If we're able to do this we make money. Its a simple formula that hinges on four things and four things only. Or as a sceptic would put it ...
How do you know that the company is great?
How do you know what the right price is?
Why would sellers sell their stock at the right price?
Why would a stocks ever converge to their proper value?
Volumes have been written on the first two questions. We ourselves write about these in our investor letters fairly regularly. So in this post lets focus on the last two. Besides, these are much easier to answer anyway. The answer to questions three and four simply is "We do not know but they do". To both the questions. Since we don't know the answer let's check what Ben Graham, the father of value investing, had to say about it.
Here's an excerpt from a Senate committee hearing on Factors affecting the buying and selling of equity securities. Specifically, this is the statement and the Q&A section for Graham. Towards the end of a rather candid and insightful interview the following exchange takes place ...
THE CHAIRMAN: When you find a special situation and you decide, just for illustration, that you can buy for 10 and it is worth 30, and you take a position, and then you cannot realize it until a lot of people decide it is worth 30, how is that process brought about-by advertising, or what happens?
Mr GRAHAM: This is one of the mysteries of our business, and it is a mystery to me as well as to everybody else. We know from experience that eventually the market catches up with value. It realizes it one way or another.
Even Graham didn't know!
We can perhaps speculate why someone would be in a hurry to sell something at a ridiculous price. It could be any of the following ...
- A fund manager faces redemptions and sells whatever he can. This was a common occurrence during the '08-09 crisis. It usually results in a sell-off in the most liquid securities. You sell what you can.
- A fund manager puts up gates in his fund so an LP sells another, possibly well performing, fund to raise money. Again very common during the recent crisis.
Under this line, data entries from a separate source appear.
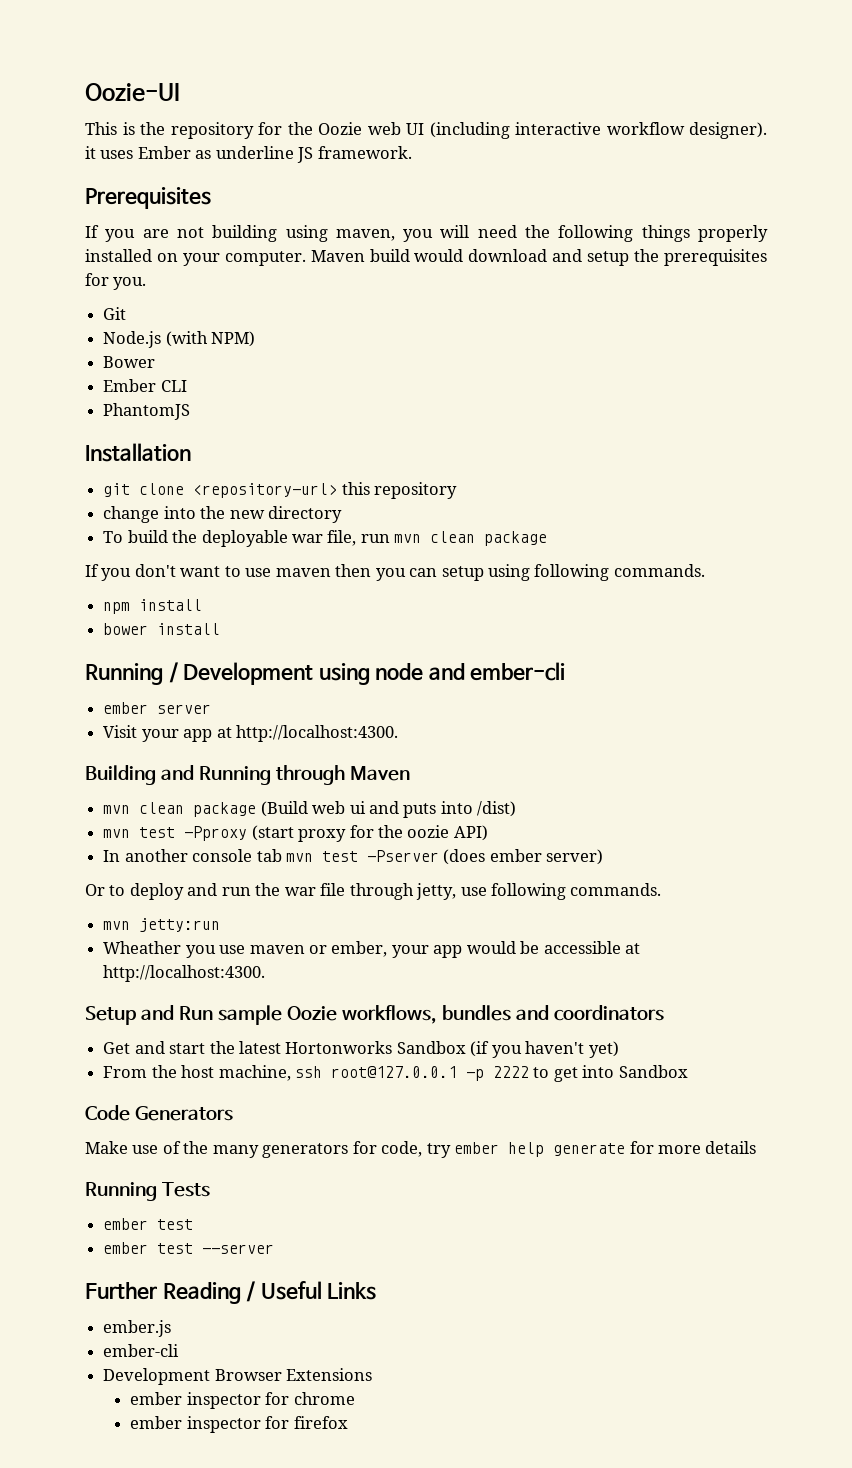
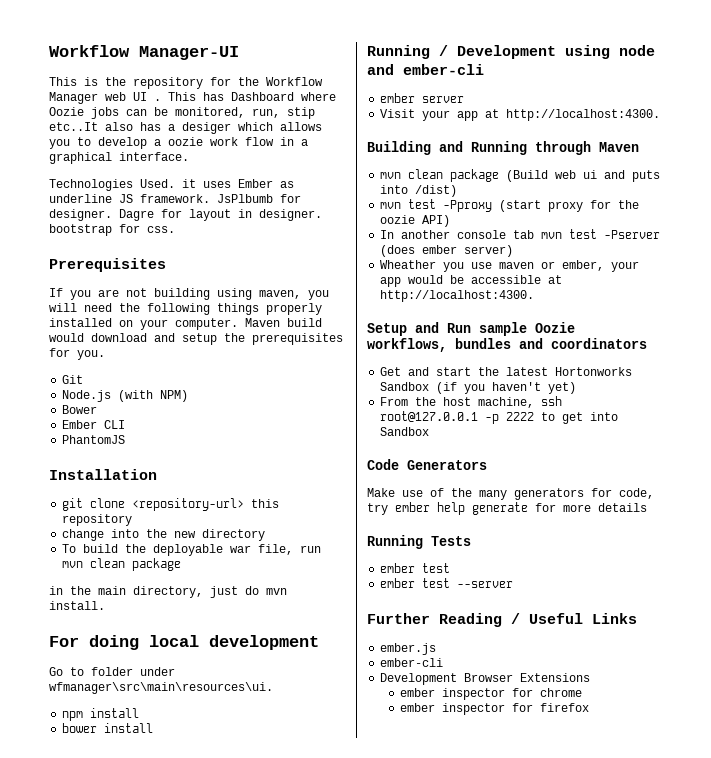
[85,83,180,102] Oozie-UI -> [49,45,239,60] Workflow Manager-UI
[318,122,767,139] Oozie web UI (including interactive workflow designer). -> [266,77,323,86] [49,92,336,104] [49,107,315,119] [49,122,322,134] [49,137,308,149] [49,152,189,164] [49,179,175,191] Workflow Manager web UI . This has Dashboard where Oozie jobs can be monitored, run, stip etc..It also has a desiger which allows you to develop a oozie work flow in a graphical interface. // Technologies Used.
(412, 152) none -> [217,194,301,203] [49,209,322,221] [49,224,175,236] JsPlbumb for designer. Dagre for layout in designer. bootstrap for css.
[85,564,705,581] If you don't want to use maven then you can setup using following commands. -> [49,586,287,598] [49,601,105,610] [49,635,319,650] [49,667,175,676] [49,682,273,694] in the main directory, just do mvn install. // For doing local development // Go to folder under wfmanager\src\main\resources\ui.
[85,883,662,900] [103,918,221,932] // Or to deploy and run the war file through jetty, use following commands. // mvn jetty:run -> (514, 251) none

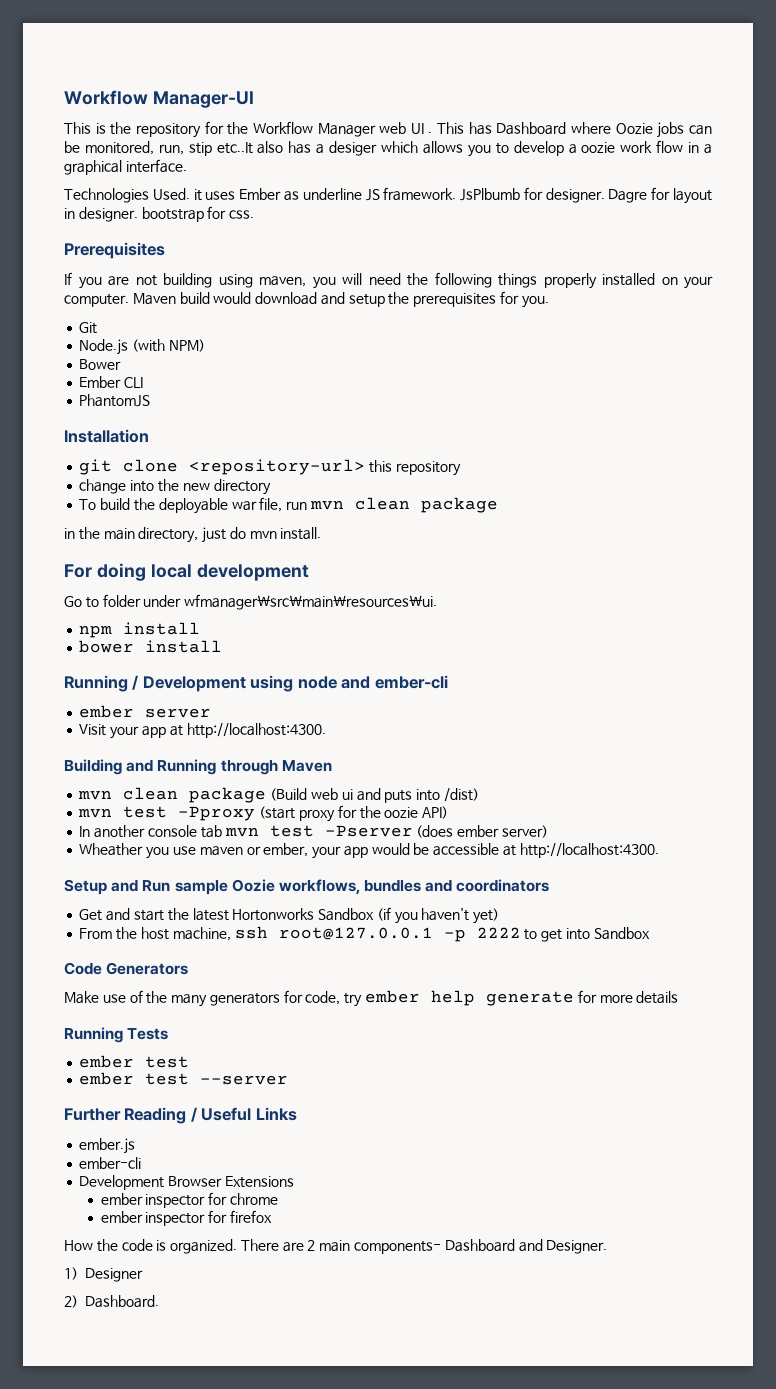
(590, 707) none -> [64,1239,608,1254] [64,1267,144,1282] [64,1295,160,1308] // How the code is organized. There are 2 main components- Dashboard and Designer. // 1) Designer // 2) Dashboard.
- An investor needs cash for whatever reason so he raises it by selling securities. This is a super-set of the first two.
- A business that has been performing really well is now widely owned. So widely owned that its trading at ridiculous valuations. Say this business makes cars that fly. One day one of these cars collides with a drone being used to ship diapers from an online retailer. TV coverage gets filled with a flying car and diapers on fire. Investors start questioning whether a flying car is that good an idea in the first place so they dump the stock. At least the ones who bought without valuing the stock in first place will certainly dump it.
- A security no longer fits the mandate so its sold. A fund that does not invest in junk bonds will not invest in a credit that's on its way to downgrades. Index funds have to sell securities that get kicked out of the indices.
- Recent declines in price often perpetuate sell-offs. It could be year end window dressing by a fund or an automated momentum strategy or an investor who simply panics. The result in all these cases is the same.
- A certain large country decides one day that it owns way too much debt of certain other larger country and decides to diversify aggressively. OK, this one is scary but its not far fetched.
The point is that it's often impossible to put one's finger at THE reason. From the sellers perspective the reason could in fact be quite rational. The result is always the same; more volatility. And this volatility is EXACTLY what creates opportunities.
Strangely though most of the finance community does not agree with us. Volatility is a dirty word especially the academic part of the finance circles. Volatility to them is risk. To us the possibility of capital loss is risk. Risk a mistake made valuing a company or a drill rig that catches fire or an owner who decides to plunder the company. Volatility, to us, is what makes the investment world go round.
To be fair we can think of at least two ways that volatility can harm an investor. First has to do with a human being's emotional make up. Without volatility there will be no trading. After all, if the slot machine always comes up with 2 bananas and an apple then what's the point in playing? So more volatility (to an extent) equals more trading, which means more commissions out of an investors pocket. Ergo, lower returns.
Moreover, if greed and fear belong to the same zip code in your brain as investment analysis then volatility must be avoided at all costs. It will simply force you to buy euphoria and sell misery.
The second reason is leverage. A levered position does very poorly in the face of volatility. When a margin call comes you have to liquidate regardless of the long term prospects of your position.
However, the volatility-risk mix up in finance literature has nothing to do this these two reasons. Volatility in finance is simply a construct best avoided. Why? We have our suspicions but let's explore those in our future posts.
For a value investor of our ilk volatility is a blessing. Volatility happens. People sell things for personal, financial and sometimes totally dumb reasons. Sometimes at the right price (from our perspective).
Similarly, once we buy the stock at the right price should we pray for the stock to just sit there? The right price is one that's far below the intrinsic value of the business. In other words we just created a heads-we-win-tails-we-lose-little situation for ourselves. So what's the point of NOT flipping the coin?
So in summary while its impossible to know exactly why a stock diverges from and converges to its intrinsic value, it does. And praise the lord that it does. For without this random movement there would be no value investing.